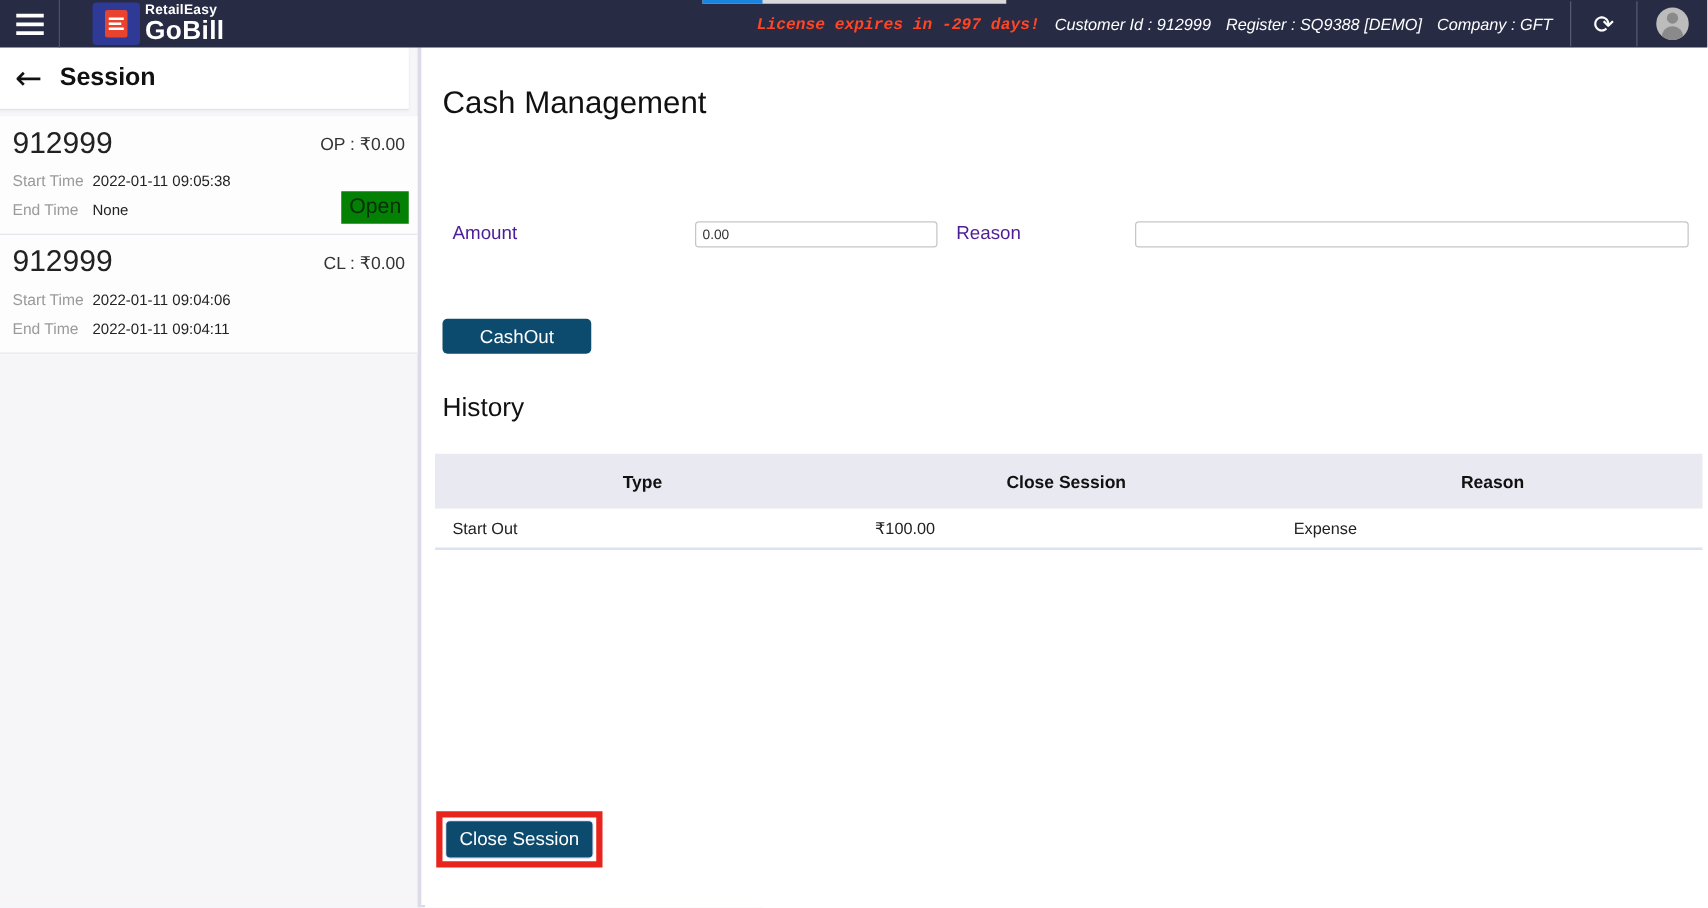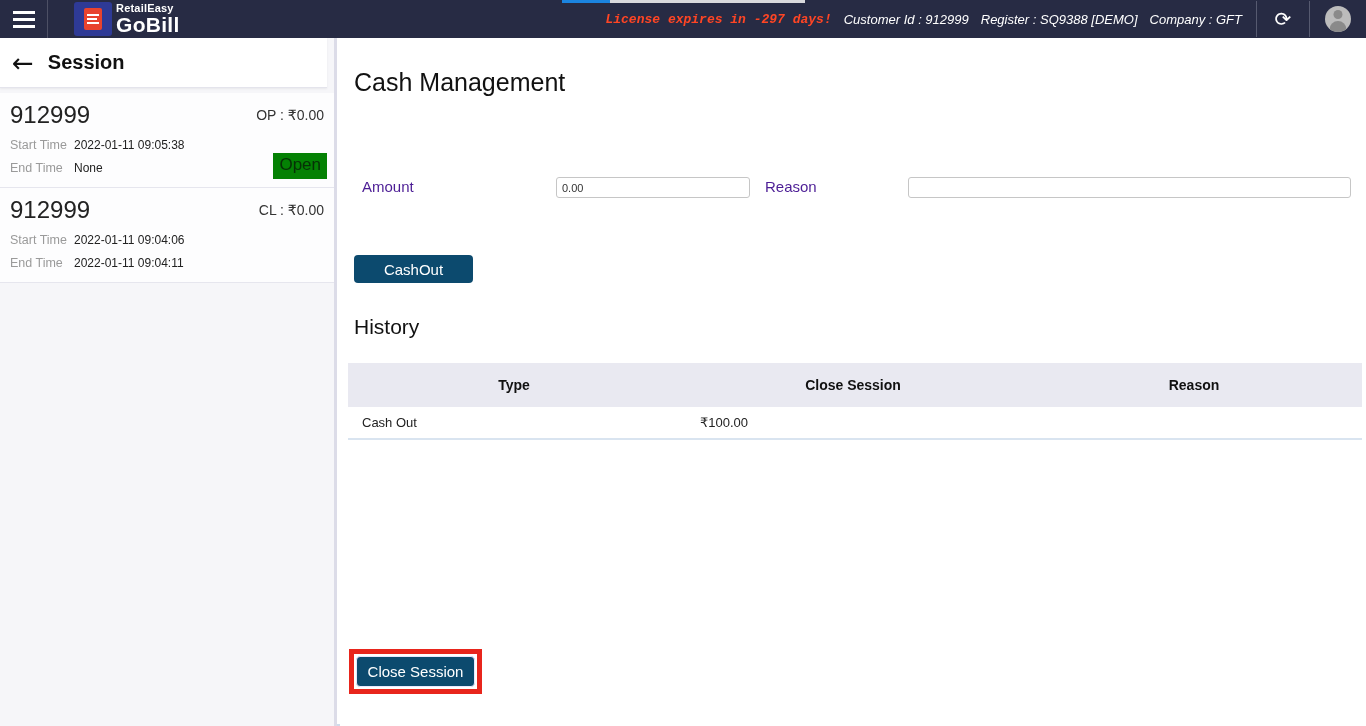--- a/index.html
+++ b/index.html
@@ -190,22 +190,23 @@
 
     <div class="history-title">History</div>
 
     <div class="table">
       <div class="trow thead">
         <span class="th c1">Type</span>
         <span class="th c2">Close Session</span>
         <span class="th c3">Reason</span>
       </div>
       <div class="trow tbody-row">
-        <span class="td c1">Cash Out</span>
+        <span class="td c1">Start Out</span>
         <span class="td c2">₹100.00</span>
+        <span class="td c3">Expense</span>
       </div>
     </div>
 
     <div class="close-highlight">
       <button class="btn-blue btn-close">Close Session</button>
     </div>
   </div>
 
 </div>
-*-
- **About this task**: Output all the entries exactly, minus any pictures.

- **Solution to the exercise**:
--- a/index.html
+++ b/index.html
@@ -190,22 +190,23 @@
 
     <div class="history-title">History</div>
 
     <div class="table">
       <div class="trow thead">
         <span class="th c1">Type</span>
         <span class="th c2">Close Session</span>
         <span class="th c3">Reason</span>
       </div>
       <div class="trow tbody-row">
-        <span class="td c1">Cash Out</span>
+        <span class="td c1">Start Out</span>
         <span class="td c2">₹100.00</span>
+        <span class="td c3">Expense</span>
       </div>
     </div>
 
     <div class="close-highlight">
       <button class="btn-blue btn-close">Close Session</button>
     </div>
   </div>
 
 </div>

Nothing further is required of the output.